“Tá leve”, “vai que é sua”, “ta feito”: como entusiasmar seu amigo

Qualquer um que já tenha assistido um campeonato de levantamento de peso ouviu as frases de apoio dos amigos para os atletas. Aliás, são esportes muito simpáticos, onde mesmo desconhecidos recebem torcida da platéia. É muito difícil haver vaia ou manifestações de “torcida contra”.

As frases mais ouvidas são as seguintes:

–  É sua

– Tá leve

– Cê já fez isso

– Tranquilo

– Come a barra

E outras expressões de natureza qualificativa do levantador como:

– Aí, guerreiro

– Aí, monstro

– Aí, animal

E assim por diante.

Muitas vezes o próprio atleta repete alguma frase (isto se chama de “psyching-up” e, no caso “self psyching-up”), que pode ser um comando ou um auto-estímulo.

Já vi muitos atletas repetirem “tá leve, ta leve, ta leve, ta leve…”, entrarem embaixo da barra e falharem.

O problema é que esta frase pode até ser bem intencionada, mas é falsa. NÃO está leve, por definição. O esporte é de levantamento de peso, e não de teste de repetições. Por mais que seja uma carga conhecida, uma primeira pedida segura, a verdade é que está PESADA, e não leve.

Dizer que está leve é conhecido como “denial” (negação) e não é a melhor das alternativas para torcer por seu amigo.

Já “tranqüilo” depende. Se for um comando, cuja expansão seria: “fique tranqüilo, no sentido de sem medo e controlado”, pode ser um bom estímulo, principalmente se o atleta estiver nervoso e apavorado.

Mas se “tranqüilo” quiser dizer “está tudo tranqüilo, pode relaxar”, é um comando ruim. Não está nada tranqüilo e o foco de que o atleta necessita é um foco concentrado, preciso, de exercício de força máxima pontual. Ele tem só uma chance. Não é verdade que esteja tudo “tranqüilo”.

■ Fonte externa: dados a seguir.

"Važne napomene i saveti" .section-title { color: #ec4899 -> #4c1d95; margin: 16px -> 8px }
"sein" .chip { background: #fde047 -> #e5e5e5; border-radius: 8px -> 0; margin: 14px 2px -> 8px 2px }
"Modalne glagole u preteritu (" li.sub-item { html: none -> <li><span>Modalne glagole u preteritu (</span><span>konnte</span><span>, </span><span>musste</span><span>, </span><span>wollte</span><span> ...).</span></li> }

“Come a barra” é o comando oposto. Indica a sugestão de que o atleta vá com muita energia e emoção para encontrar o peso. Também pode não ser um bom comando. Se o atleta já é “pilhado naturalmente”, em geral é inócuo. Equivale a dizer “seja você mesmo”. Se o atleta é apavorado, é mais pressão emocional para que ele aja de maneira diferente da que sabe.

O melhor comando que eu conheço é aquele que meu primeiro técnico, Gilson, dizia: “ta feito”.

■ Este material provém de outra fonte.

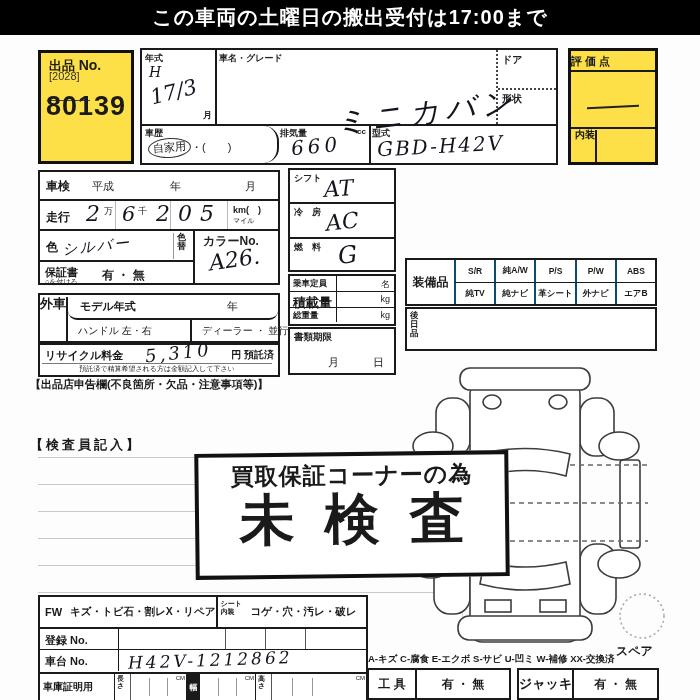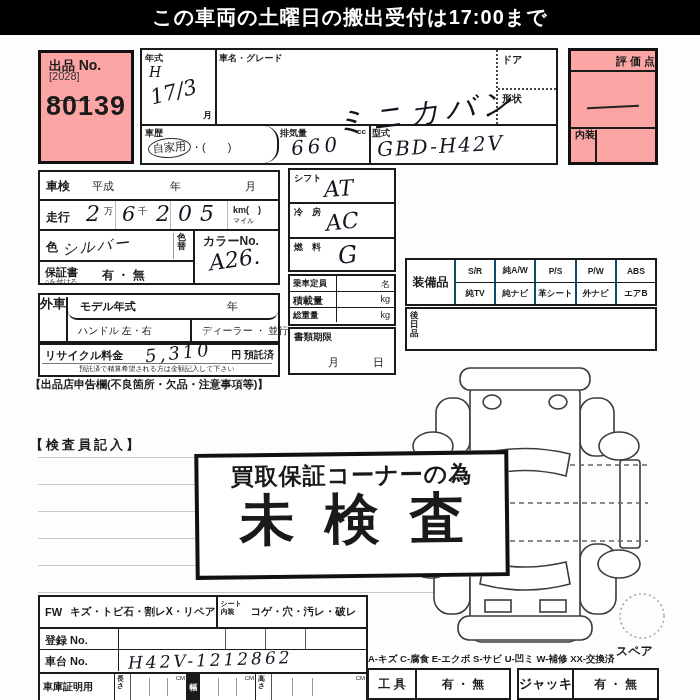"出品 No." .bx3 { background: #fca5a5 -> #fde047 }
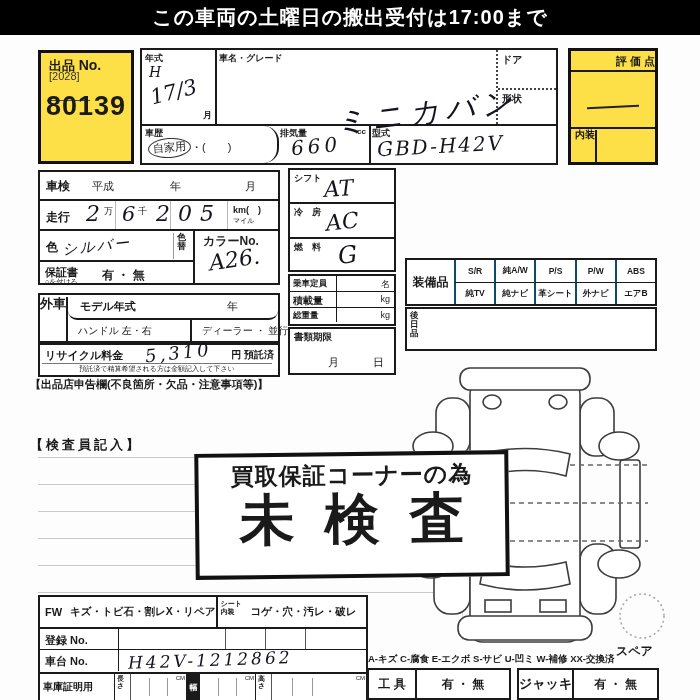"評 価 点" div { text-align: right -> left }
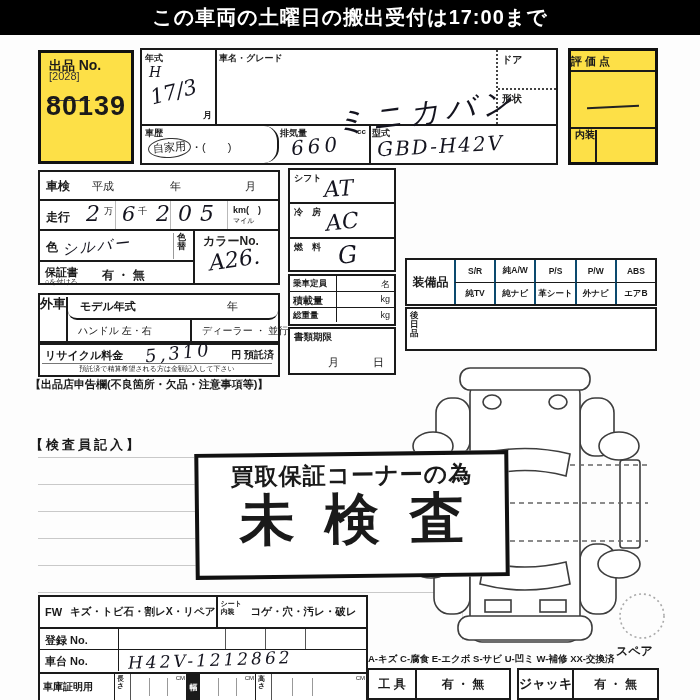"積載量" span { font-size: 10px -> 13px }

“Está feito” é uma expressão que reflete algo muito importante na vida de um levantador de peso: ainda que aquela carga jamais tenha sido feita por ele em treino, em alguma dimensão ela existe. Ela já foi feita.

Estudos (e a experiência no esporte) mostram que levantadores de peso experientes executam freqüentemente suas cargas mais elevadas em competição. Isso é ao mesmo tempo estratégico (a “máxima” é deliberadamente evitada em treinamento pelos conhecidos fenômenos de desgaste neural) e um efeito do contexto competitivo.

Então, como é que o movimento pode “estar feito”, como diz Gilson? Porque na mente do levantador, aquela carga e aquele movimento devem ter sido já incorporados e interiorizados. Fazem parte dele. Treina-se isso tanto fisicamente (com cargas de sustentação superiores às que serão tentadas) quanto mentalmente.

Muitas vezes, no entanto, o levantador tem medo de não conseguir. Isso pode ocorrer principalmente quando se trata de uma quebra de recorde. O recorde, como toda carga jamais executada, é uma barreira mental.

Assim, lembrar o atleta de que o movimento “ta feito” é a melhor forma de torcida e estímulo a um levantador de peso.

Pode refletir algo mais transcendente: em uma dimensão interna qualquer, aquela força existe dentro do levantador. Em alguma dimensão estranha, talvez já tenha sido executada (viagem, hein).

ESTÁ FEITO – seu papel é apenas ser instrumento de sua manifestação concreta.